The only downside I can see to the new approach is that it is likely to trigger a race war in the United States. And I would be a top-ten assassination target in that scenario because once you define Trump as Hitler, you also give citizens moral permission to kill him. And obviously it would be okay to kill anyone who actively supports a genocidal dictator, including anyone who wrote about his persuasion skills in positive terms. (I’m called an “apologist” on Twitter, or sometimes just Joseph Goebbels).
If Clinton successfully pairs Trump with Hitler in your mind – as she is doing – and loses anyway, about a quarter of the country will think it is morally justified to assassinate their own leader. I too would feel that way if an actual Hitler came to power in this country. I would join the resistance and try to take out the Hitler-like leader. You should do the same. No one wants an actual President Hitler.

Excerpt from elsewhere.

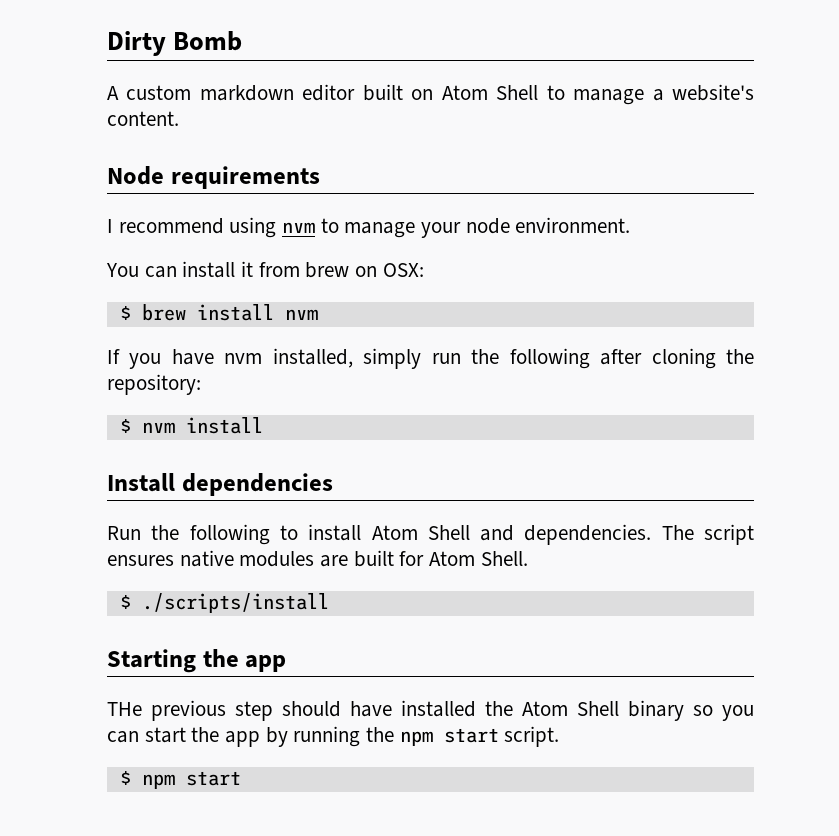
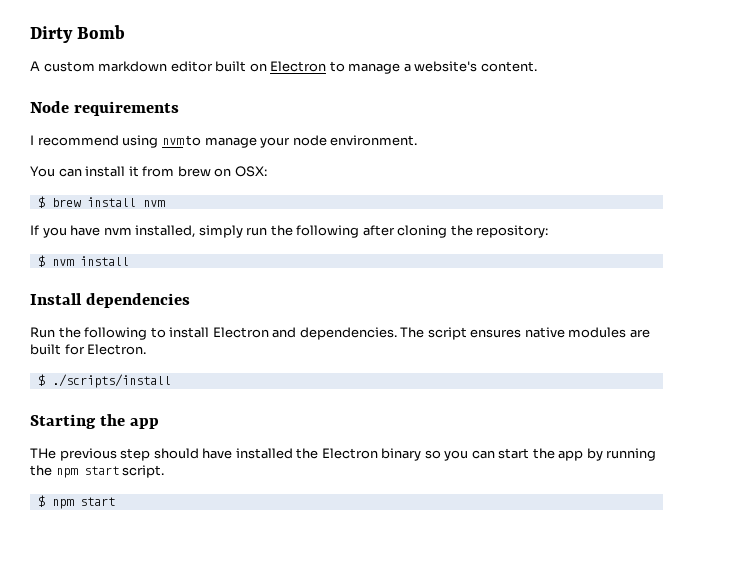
[441,85,539,100] Atom Shell -> [270,61,327,72] Electron
[371,525,470,540] Atom Shell -> [212,327,269,338] Electron
[429,551,528,566] Atom Shell. -> [87,344,147,355] Electron.
[522,701,619,716] Atom Shell -> [321,448,378,459] Electron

So I’ve decided to endorse Hillary Clinton for President, for my personal safety. Trump supporters don’t have any bad feelings about patriotic Americans such as myself, so I’ll be safe from that crowd. But Clinton supporters have convinced me – and here I am being 100% serious – that my safety is at risk if I am seen as supportive of Trump. So I’m taking the safe way out and endorsing Hillary Clinton for president.

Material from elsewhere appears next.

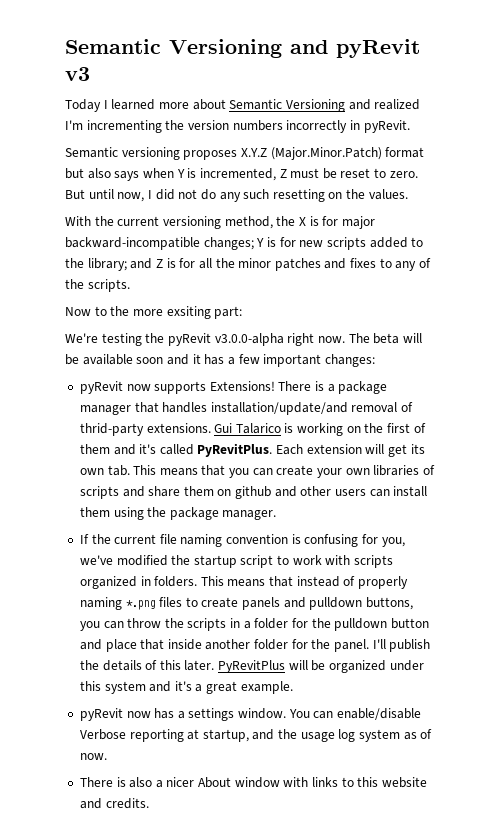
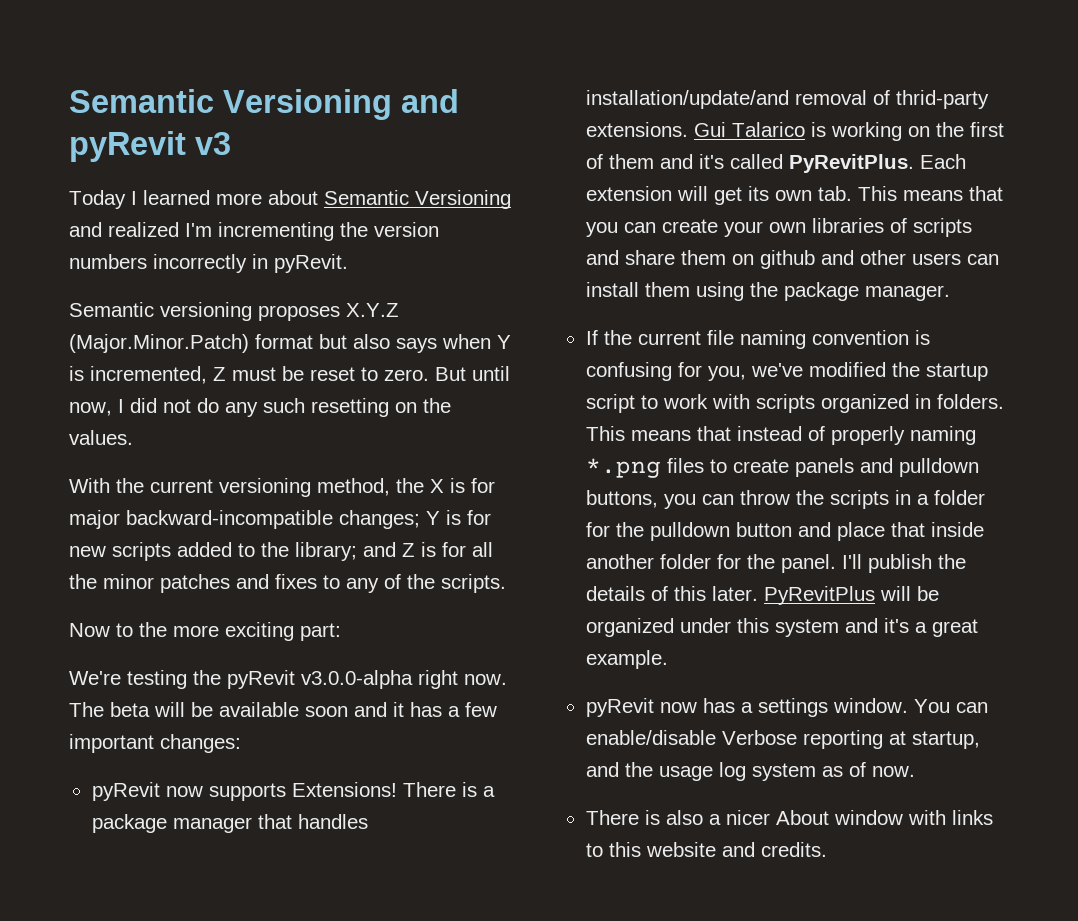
[166,306,211,319] exsiting -> [225,622,294,641] exciting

Hillary is tone-deaf. She as just told Donald Trump to delete his twitter account. That went down well.
The trouble is that both campaigns are completely economic. Man is but a cog in the machine: both of these establishment politicians function as Marxists. If the people are prosperous, all will be well.
Promise them a dole, the NHS (or Obamacare) and American Idol or the Eurosong contest. Keep people talking about Game of Thrones. Keep the Block on TV and in the newspapers. Ensure that the newspapers are an organ of the progressive elite, and as reliable as Pravda was under Stalin.
And ignore the race riots, the damage to those doing their job by the new immigrants who refuse to live in a country that has not their religious laws, and the mounting debt within the system. Assume that you can regulate all then all will be well.
This elite have no ideas.
All they have is project fear. They want you to despair. Do not. Choose a bit of risk, choose freedom, choose responsibility. Break the rules that stop you doing good. And pray that they repent, before they are swept away.